9 comments on “Greer Spring (New Year’s Day 2018)”

  1. You are crazy, but you sure can get some beautiful shots. I enlarged them, unbelievable!
    Bonnie Riegel

    • Thanks Bonnie. By the way, my images are extremely downsized for web viewing so they don’t make very good enlargements. The originals on the other hand……….

  2. […] via Greer Spring (New Year’s Day 2018) — Nature Frames […]

  3. I am amazed that at that temperature you didn’t just curl up in the comforter instead of packing a change of clothes along with your camera and lenses! I don’t get this allusion: “When I tried to warm the leg joints by blowing on them, I was not only unsuccessful, but I ended up doing a great imitation of the kid at the flagpole in the movie “Christmas Story.”….what happened? Thank you for the colllld images!

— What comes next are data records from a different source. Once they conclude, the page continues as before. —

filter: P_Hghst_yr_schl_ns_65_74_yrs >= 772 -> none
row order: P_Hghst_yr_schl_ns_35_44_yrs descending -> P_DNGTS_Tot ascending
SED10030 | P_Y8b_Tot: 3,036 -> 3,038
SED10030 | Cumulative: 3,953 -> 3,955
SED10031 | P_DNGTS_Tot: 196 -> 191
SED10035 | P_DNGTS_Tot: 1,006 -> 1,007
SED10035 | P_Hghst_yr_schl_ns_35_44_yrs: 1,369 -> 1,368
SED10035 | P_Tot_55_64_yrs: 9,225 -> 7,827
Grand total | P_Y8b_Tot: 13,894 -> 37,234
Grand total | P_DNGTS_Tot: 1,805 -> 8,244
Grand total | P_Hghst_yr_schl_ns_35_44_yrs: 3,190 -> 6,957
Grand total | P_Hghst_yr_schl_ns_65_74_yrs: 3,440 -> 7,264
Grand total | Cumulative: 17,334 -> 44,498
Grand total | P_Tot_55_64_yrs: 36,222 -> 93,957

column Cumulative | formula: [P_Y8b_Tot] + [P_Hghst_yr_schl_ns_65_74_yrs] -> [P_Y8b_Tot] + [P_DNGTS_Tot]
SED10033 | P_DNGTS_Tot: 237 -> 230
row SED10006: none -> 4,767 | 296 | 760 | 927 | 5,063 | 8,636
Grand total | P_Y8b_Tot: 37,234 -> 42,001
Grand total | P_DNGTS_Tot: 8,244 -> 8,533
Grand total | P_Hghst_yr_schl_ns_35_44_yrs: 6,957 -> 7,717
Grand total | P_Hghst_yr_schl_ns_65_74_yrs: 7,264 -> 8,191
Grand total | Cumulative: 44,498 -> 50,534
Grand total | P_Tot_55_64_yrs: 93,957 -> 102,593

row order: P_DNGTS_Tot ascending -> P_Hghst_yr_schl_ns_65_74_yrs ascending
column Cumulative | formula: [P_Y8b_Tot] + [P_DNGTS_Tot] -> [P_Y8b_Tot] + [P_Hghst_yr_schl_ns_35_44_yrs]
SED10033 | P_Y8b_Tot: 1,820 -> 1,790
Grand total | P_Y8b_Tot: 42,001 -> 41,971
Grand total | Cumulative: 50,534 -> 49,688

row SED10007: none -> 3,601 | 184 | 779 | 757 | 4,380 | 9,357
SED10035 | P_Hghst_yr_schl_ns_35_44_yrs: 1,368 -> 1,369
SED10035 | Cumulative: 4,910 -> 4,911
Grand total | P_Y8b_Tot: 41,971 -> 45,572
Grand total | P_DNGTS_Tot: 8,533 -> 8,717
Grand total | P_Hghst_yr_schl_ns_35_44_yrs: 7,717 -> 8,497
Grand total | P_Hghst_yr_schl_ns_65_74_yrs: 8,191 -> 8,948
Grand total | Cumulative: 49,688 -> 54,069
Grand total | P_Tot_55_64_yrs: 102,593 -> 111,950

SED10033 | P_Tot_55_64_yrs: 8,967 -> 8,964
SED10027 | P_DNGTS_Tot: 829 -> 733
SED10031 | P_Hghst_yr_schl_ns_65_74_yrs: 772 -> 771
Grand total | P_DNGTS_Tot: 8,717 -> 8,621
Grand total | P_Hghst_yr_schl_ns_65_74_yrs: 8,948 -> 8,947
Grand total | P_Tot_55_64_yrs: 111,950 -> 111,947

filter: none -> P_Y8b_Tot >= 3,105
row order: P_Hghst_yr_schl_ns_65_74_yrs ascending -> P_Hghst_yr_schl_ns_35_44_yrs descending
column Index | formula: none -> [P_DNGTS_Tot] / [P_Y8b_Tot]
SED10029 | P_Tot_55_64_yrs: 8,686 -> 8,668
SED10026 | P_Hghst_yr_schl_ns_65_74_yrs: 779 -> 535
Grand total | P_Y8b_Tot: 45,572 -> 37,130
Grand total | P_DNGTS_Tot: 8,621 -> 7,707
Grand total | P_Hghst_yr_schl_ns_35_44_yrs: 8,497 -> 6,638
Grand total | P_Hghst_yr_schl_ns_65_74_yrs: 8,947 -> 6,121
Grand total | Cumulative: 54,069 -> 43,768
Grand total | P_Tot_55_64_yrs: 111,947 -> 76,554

    • Ha… are the first person I’ve ever met who hasn’t seen “A Christmas Story.” The main character, a little boy, gets his tongue stuck to a frozen flag pole.

  4. Oh, these photos are truly truly ‘wickedly’ wondrous. This has been a favorite spot of mine for many many years. We are fortunate to have such beauty here, such luscious springs, particularly Greer, where the Swainson’s Warblers like to return to breed for the summer after spending their winter in Central America and the Caribbean. Those warbler rascals abandon us for the winter, but Greer keeps flowing and waiting for them. I love the images of Greer, waiting, pausing, and the gorgeousness of that ‘winter pause’ caught by your lens.

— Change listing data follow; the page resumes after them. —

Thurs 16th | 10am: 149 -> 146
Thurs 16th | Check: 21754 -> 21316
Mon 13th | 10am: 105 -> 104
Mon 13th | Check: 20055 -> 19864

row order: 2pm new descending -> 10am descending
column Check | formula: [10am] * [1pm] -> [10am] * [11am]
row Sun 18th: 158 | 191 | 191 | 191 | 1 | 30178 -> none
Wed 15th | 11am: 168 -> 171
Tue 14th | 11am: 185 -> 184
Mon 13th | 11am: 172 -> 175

    • Oh yes, you will find me there every summer, trying to better my last hooded warbler image from my campground base at Greer Crossing. My friend Bill prefers to focus on the Swainson’s warblers but he is a birdwatcher, not a photographer. Once we watched several fledglings making their first appearance from the underbrush about 2/3 of the way down to the spring. Memories!

      Nice to hear from you,


  5. Danny, I really enjoyed the Greer Spring photos. I especially liked the strong contrast between the dark stream valley and the white of the riffles and frost-covered vegetation. Thanks for sharing…Phil.

    • Thanks Phil. I loved that contrast as well. It was a fun morning to see the spring in a different light. Take care.